[Web page revision data]
* * *

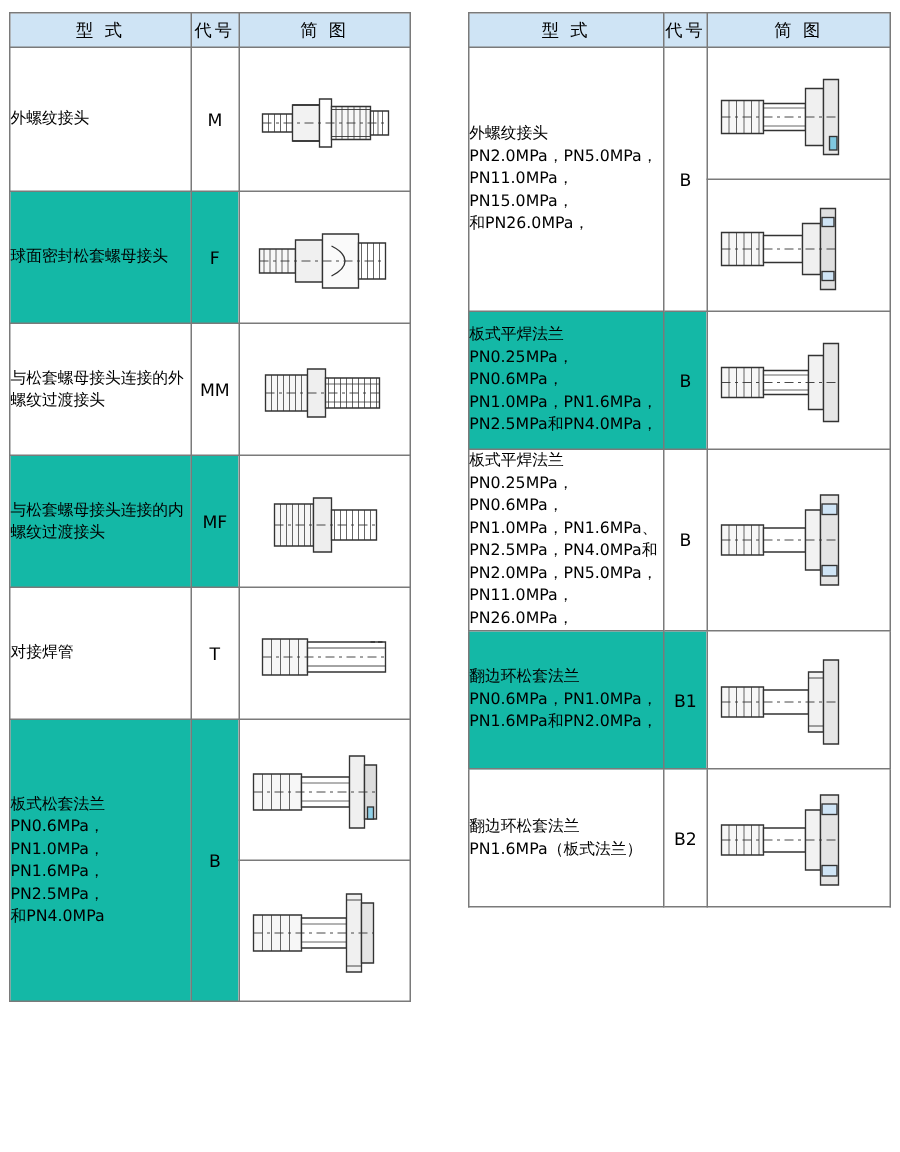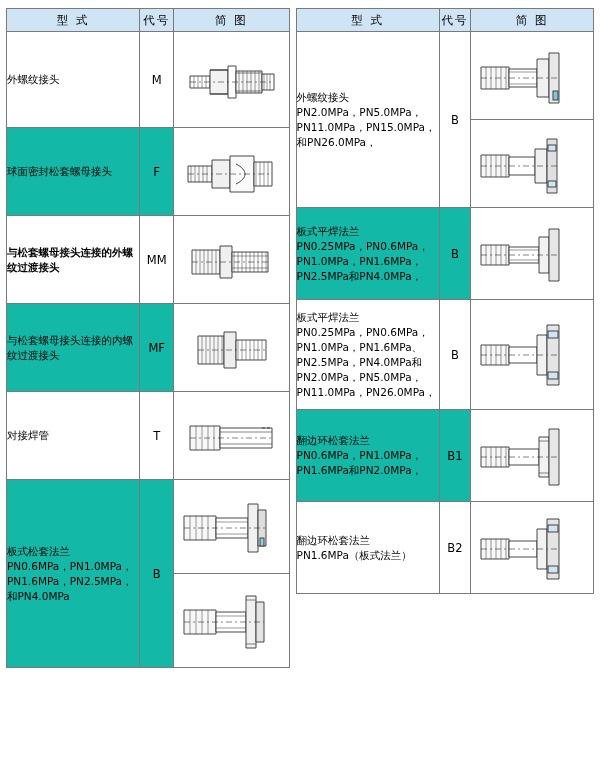--- a/index.html
+++ b/index.html
@@ -30,7 +30,7 @@
   }
   .tables {
     display: flex;
-    gap: 0px;
+    gap: 16px;
     align-items: flex-start;
   }
   table.t {

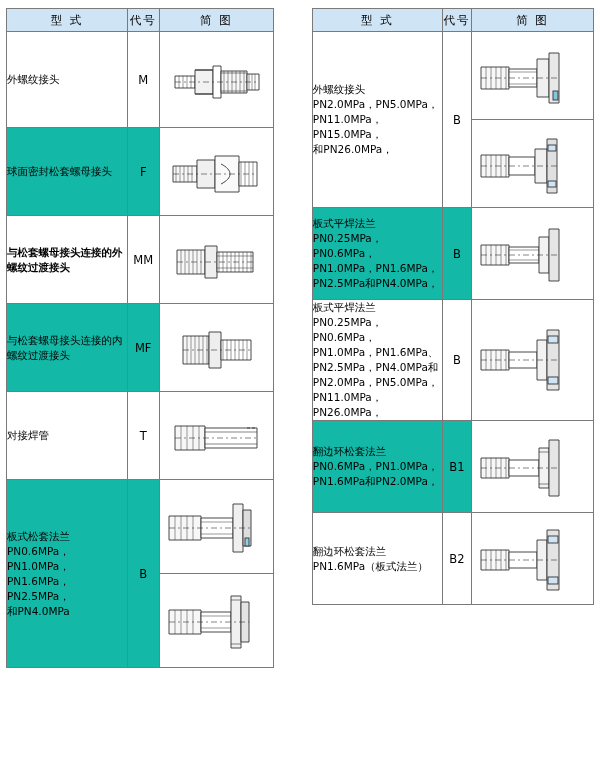--- a/index.html
+++ b/index.html
@@ -144,7 +144,7 @@
         </tr>
 
         <tr style="height:88px;">
-          <td class="cell-label plain" style="white-space:pre-line;font-weight:bold;">与松套螺母接头连接的外螺纹过渡接头</td>
+          <td class="cell-label plain" style="white-space:pre-line;">与松套螺母接头连接的外螺纹过渡接头</td>
           <td class="cell-code plain">MM</td>
           <td class="figcell">
             <svg width="110" height="80" viewBox="0 0 110 80">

* * *

EXERCISE DIRECTIONS:
Your output should be the full set of entries above, restated word for word and free of pictures.

FINISHED TASK:
--- a/index.html
+++ b/index.html
@@ -30,7 +30,7 @@
   }
   .tables {
     display: flex;
-    gap: 0px;
+    gap: 16px;
     align-items: flex-start;
   }
   table.t {

--- a/index.html
+++ b/index.html
@@ -144,7 +144,7 @@
         </tr>
 
         <tr style="height:88px;">
-          <td class="cell-label plain" style="white-space:pre-line;font-weight:bold;">与松套螺母接头连接的外螺纹过渡接头</td>
+          <td class="cell-label plain" style="white-space:pre-line;">与松套螺母接头连接的外螺纹过渡接头</td>
           <td class="cell-code plain">MM</td>
           <td class="figcell">
             <svg width="110" height="80" viewBox="0 0 110 80">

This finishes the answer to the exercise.